▸ **EXERCISE**:
Quote the lines below exactly, from the one that holds "FUNDA NORDICA FIORI: none" through the final line of the records, and only those.

Version difference data:
=-=-=

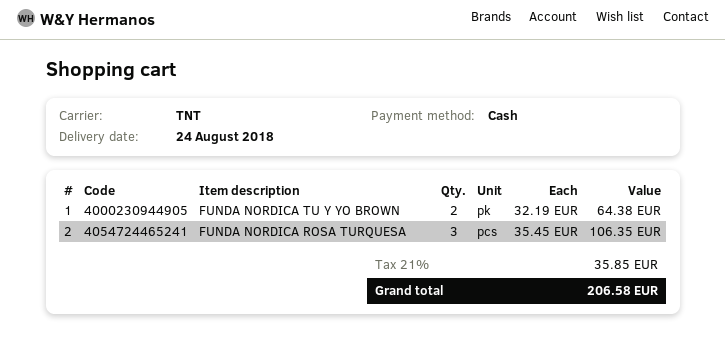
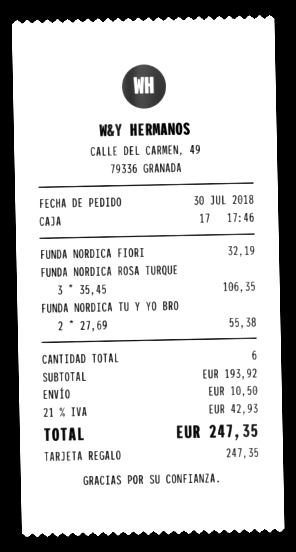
payment method: cash -> gift card
FUNDA NORDICA TU Y YO BROWN: 2 x 32.19 = 64.38 -> 2 x 27.69 = 55.38
FUNDA NORDICA FIORI: none -> 1 x 32.19 = 32.19
shipping: none -> 10.50
tax: 21% = 35.85 -> 21% = 42.93
total: 206.58 -> 247.35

=-=-=

▸ **RESULT FOR THIS EXERCISE**:
FUNDA NORDICA FIORI: none -> 1 x 32.19 = 32.19
shipping: none -> 10.50
tax: 21% = 35.85 -> 21% = 42.93
total: 206.58 -> 247.35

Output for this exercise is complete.